I grew up in south-west London in the 1970s when Italian restaurants had exposed brick walls and paper tablecloths in red and white squares and giant pepper pots and were owned by people called Franco who slapped your father on the back. The lasagne came in individual dishes, oozing deep red tomato sauce so hot it stuck to the edges of the dish and burnt your tongue. You cried the first time, but not again, because you loved Spaghetti Junction more than your own home. The perfect Italian restaurant was fixed for me then, in 1979, and that was it, because restaurants are about joy, not food.
And so I never liked their high-street descendants: Carluccio’s and Jamie’s Italian. The first was too pale and interesting, and the second too sloppy and disinterested. I have eaten in many West End Italian restaurants. They are too suave for me. They are too French. It is all wrong.
Pucci opened last year in Maddox Street, off Savile Row, and it has the potential to ruin every dress shirt there with a happy tomato rainbow. It is a pastiche of every neighbourhood Italian restaurant from every childhood — but particularly Pucci Pizza in Chelsea, which had a famous clientele because famous people, including Rod Stewart, were not always too frightened to eat carbohydrates. (Have you ever seen Michael Caine eat a finger sandwich? I have. It was genuinely clandestine.)
Pucci Pizza closed in 2010 after 30 years and employing Sophie Dahl as a waitress. Its owner was Giuseppe ‘Pucci’ Albanese, and his son Rufus has made Pucci. He used to name salads after his girlfriends. It’s easy to laugh, but I would do the same. Now he has named a restaurant after his father. He gave an interview in which he said that Mayfair is the new Chelsea. I have no idea what that even means.
I arrive at seven after driving a Rolls-Royce Wraith around Goodwood racetrack like a mad dentist, and I am as high as I get without drugs. Pucci is empty and inviting. It’s the easy listening music.
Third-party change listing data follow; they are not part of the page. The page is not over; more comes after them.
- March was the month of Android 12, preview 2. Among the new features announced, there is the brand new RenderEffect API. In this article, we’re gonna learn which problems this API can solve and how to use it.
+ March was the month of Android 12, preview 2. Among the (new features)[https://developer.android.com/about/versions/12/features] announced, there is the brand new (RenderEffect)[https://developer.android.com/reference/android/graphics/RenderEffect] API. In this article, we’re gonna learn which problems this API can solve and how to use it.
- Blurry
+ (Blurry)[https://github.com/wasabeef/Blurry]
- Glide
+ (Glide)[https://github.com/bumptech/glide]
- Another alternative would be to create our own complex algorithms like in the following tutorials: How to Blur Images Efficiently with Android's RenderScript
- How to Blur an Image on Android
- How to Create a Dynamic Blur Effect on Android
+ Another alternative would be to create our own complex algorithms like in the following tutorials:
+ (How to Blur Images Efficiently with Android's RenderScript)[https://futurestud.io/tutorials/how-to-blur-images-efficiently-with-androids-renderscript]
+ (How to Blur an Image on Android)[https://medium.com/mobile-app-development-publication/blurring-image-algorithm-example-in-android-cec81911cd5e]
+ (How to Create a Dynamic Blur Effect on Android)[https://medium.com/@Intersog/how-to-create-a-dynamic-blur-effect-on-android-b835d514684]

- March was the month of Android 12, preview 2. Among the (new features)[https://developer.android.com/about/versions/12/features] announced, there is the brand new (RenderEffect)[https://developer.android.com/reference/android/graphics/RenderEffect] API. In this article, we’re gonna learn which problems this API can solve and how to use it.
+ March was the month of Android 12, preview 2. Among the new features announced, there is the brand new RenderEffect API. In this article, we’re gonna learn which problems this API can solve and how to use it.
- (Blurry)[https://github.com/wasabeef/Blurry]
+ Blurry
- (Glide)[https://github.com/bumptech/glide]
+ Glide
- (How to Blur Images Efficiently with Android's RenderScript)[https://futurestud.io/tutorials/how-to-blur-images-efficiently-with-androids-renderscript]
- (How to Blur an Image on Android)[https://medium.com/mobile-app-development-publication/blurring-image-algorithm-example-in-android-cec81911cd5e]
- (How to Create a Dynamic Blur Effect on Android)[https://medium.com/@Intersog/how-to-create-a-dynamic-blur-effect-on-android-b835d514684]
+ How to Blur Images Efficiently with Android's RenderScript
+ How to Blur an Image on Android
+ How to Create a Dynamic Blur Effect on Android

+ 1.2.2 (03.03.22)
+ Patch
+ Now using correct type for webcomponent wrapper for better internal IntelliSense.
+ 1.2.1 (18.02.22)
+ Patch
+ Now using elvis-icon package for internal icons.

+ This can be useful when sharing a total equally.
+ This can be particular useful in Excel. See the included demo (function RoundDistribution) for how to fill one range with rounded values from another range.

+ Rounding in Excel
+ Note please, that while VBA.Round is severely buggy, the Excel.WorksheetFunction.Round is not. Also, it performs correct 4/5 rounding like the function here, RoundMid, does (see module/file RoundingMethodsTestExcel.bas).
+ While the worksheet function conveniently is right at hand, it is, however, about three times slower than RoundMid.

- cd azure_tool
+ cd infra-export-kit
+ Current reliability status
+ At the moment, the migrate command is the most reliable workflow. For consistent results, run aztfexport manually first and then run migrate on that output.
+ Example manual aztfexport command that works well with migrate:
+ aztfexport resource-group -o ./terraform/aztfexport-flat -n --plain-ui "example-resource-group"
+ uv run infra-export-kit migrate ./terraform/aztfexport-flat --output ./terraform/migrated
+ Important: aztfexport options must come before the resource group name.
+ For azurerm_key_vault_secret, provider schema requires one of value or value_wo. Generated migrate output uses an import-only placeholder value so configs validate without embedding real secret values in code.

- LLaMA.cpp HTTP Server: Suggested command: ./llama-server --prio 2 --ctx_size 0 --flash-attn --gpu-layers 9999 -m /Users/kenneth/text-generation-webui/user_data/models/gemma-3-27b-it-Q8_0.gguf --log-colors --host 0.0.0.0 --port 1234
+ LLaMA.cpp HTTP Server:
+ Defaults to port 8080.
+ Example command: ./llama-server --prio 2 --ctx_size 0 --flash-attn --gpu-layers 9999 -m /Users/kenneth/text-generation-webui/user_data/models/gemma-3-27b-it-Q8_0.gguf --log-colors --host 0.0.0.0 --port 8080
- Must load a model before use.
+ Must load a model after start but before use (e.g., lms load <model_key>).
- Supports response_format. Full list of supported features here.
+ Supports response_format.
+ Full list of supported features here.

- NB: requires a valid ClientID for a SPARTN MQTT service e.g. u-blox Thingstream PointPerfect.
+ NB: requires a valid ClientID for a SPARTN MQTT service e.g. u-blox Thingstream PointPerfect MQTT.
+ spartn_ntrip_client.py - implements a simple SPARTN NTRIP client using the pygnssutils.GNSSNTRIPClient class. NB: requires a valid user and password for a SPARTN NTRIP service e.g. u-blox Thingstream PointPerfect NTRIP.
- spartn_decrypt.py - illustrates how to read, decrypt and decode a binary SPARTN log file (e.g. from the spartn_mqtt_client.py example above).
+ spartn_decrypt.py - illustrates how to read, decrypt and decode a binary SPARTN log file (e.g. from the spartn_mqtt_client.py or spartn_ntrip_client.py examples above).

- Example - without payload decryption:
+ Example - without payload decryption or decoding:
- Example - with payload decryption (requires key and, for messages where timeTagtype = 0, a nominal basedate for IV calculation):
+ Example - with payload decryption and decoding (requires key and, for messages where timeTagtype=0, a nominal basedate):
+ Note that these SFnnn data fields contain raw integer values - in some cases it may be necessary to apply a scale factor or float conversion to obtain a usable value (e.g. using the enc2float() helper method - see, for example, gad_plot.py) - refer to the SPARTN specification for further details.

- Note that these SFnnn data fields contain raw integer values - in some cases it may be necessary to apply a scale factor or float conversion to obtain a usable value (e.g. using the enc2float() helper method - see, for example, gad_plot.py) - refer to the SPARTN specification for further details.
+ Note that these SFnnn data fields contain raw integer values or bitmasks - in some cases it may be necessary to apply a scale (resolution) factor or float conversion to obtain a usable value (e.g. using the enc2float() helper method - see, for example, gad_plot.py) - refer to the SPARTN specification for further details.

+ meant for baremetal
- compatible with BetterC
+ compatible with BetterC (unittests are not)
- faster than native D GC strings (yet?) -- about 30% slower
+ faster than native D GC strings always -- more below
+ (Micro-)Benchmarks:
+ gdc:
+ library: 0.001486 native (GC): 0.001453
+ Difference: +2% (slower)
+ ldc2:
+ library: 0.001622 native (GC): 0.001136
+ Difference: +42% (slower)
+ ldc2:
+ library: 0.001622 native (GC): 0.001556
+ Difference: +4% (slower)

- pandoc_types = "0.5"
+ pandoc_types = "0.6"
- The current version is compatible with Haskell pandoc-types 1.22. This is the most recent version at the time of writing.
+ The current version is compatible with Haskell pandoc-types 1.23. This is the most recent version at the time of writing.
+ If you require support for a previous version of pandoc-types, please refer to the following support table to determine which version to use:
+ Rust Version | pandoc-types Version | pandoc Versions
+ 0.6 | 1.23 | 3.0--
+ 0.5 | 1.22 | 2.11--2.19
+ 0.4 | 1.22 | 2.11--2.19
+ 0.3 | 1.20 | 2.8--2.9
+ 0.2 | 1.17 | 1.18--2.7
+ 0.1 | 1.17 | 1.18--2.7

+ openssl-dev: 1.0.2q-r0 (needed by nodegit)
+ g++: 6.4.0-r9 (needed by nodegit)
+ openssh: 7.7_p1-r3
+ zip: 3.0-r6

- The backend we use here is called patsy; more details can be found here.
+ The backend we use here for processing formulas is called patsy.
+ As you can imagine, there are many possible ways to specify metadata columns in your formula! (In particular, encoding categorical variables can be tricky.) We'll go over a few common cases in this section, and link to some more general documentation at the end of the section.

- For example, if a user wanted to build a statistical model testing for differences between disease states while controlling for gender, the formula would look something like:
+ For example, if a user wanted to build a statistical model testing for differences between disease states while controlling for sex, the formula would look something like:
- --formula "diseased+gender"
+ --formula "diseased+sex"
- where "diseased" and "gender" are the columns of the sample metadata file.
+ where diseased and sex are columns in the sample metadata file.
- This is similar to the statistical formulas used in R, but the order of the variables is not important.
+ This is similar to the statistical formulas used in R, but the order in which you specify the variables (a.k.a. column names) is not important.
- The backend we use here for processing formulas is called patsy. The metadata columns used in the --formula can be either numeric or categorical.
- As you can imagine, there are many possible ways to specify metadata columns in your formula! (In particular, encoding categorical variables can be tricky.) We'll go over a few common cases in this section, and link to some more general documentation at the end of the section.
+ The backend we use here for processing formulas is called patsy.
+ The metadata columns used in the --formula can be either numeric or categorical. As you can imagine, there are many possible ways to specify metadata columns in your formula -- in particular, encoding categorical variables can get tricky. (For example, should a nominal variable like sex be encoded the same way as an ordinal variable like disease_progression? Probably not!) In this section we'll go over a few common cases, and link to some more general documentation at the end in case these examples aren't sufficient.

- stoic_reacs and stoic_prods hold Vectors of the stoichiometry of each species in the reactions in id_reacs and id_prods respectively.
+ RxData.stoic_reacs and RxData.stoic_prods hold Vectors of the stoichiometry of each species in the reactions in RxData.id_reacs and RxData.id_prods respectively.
Sometimes I think that is what is wrong with Isis. They don’t have enough Dean Martin in their lives. Sit anywhere, says the waiter, which is what I like to hear.
It’s on the corner of Maddox Street and Mill Street. I can see the back of St George’s Church, Hanover Square, through the huge windows. It’s Vogue’s church, I guess, and Vogue would approve of this restaurant’s decor. There is exposed brick and wooden tables; lurid paintings in hot pink to remind us it isn’t really 1979; big red pepper pots, which I gaze at, grasping backwards to Spaghetti Junction and my innocence; a long bar.
My friends arrive. One is a lawyer. He drinks like Prometheus, a man set free. The waiter is perplexed when my other friend, a novelist, rants about dating, and I am tempted to give him Caroline Criado Perez’s feminist polemic Invisible Women: Exposing Data Bias in a World Designed for Men, for he would surely excuse a man ranting about dating while eating garlic pizza. But he looks scared enough already.
The garlic pizza is marvellous. The burrata is likewise excellent but it looks slightly lonely on its own. The spaghetti arrabbiata — they substituted spaghetti for penne, bless them — was only adequate. I would turn to the Coffee Cup in Hampstead for the definitive version. The tuna, says the novelist, is ‘horrible’. But I can forgive any restaurant that plays easy listening at two minutes to midnight. Come to Pucci, eat garlic pizza and drink house red until you are so drunk you know the backstop is a chair.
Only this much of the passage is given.